Top of PROVIDED DATA
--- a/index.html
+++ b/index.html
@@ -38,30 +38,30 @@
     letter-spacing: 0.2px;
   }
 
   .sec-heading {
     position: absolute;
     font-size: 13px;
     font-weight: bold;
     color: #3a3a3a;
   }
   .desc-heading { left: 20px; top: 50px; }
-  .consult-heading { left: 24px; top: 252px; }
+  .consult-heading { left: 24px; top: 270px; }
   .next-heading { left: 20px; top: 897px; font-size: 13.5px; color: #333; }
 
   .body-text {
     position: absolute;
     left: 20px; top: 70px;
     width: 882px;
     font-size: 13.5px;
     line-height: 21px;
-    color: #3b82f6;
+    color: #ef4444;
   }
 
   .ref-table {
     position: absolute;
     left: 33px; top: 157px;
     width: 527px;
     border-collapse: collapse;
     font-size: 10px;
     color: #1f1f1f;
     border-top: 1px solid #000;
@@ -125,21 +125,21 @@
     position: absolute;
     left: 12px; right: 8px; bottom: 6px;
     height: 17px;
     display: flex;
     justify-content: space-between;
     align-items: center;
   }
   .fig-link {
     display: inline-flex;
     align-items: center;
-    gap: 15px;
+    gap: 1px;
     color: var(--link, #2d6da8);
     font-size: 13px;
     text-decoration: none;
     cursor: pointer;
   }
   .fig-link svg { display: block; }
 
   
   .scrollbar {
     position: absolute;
Bottom of PROVIDED DATA
An accurate, complete transcription of the records above is needed.

--- a/index.html
+++ b/index.html
@@ -38,30 +38,30 @@
     letter-spacing: 0.2px;
   }
 
   .sec-heading {
     position: absolute;
     font-size: 13px;
     font-weight: bold;
     color: #3a3a3a;
   }
   .desc-heading { left: 20px; top: 50px; }
-  .consult-heading { left: 24px; top: 252px; }
+  .consult-heading { left: 24px; top: 270px; }
   .next-heading { left: 20px; top: 897px; font-size: 13.5px; color: #333; }
 
   .body-text {
     position: absolute;
     left: 20px; top: 70px;
     width: 882px;
     font-size: 13.5px;
     line-height: 21px;
-    color: #3b82f6;
+    color: #ef4444;
   }
 
   .ref-table {
     position: absolute;
     left: 33px; top: 157px;
     width: 527px;
     border-collapse: collapse;
     font-size: 10px;
     color: #1f1f1f;
     border-top: 1px solid #000;
@@ -125,21 +125,21 @@
     position: absolute;
     left: 12px; right: 8px; bottom: 6px;
     height: 17px;
     display: flex;
     justify-content: space-between;
     align-items: center;
   }
   .fig-link {
     display: inline-flex;
     align-items: center;
-    gap: 15px;
+    gap: 1px;
     color: var(--link, #2d6da8);
     font-size: 13px;
     text-decoration: none;
     cursor: pointer;
   }
   .fig-link svg { display: block; }
 
   
   .scrollbar {
     position: absolute;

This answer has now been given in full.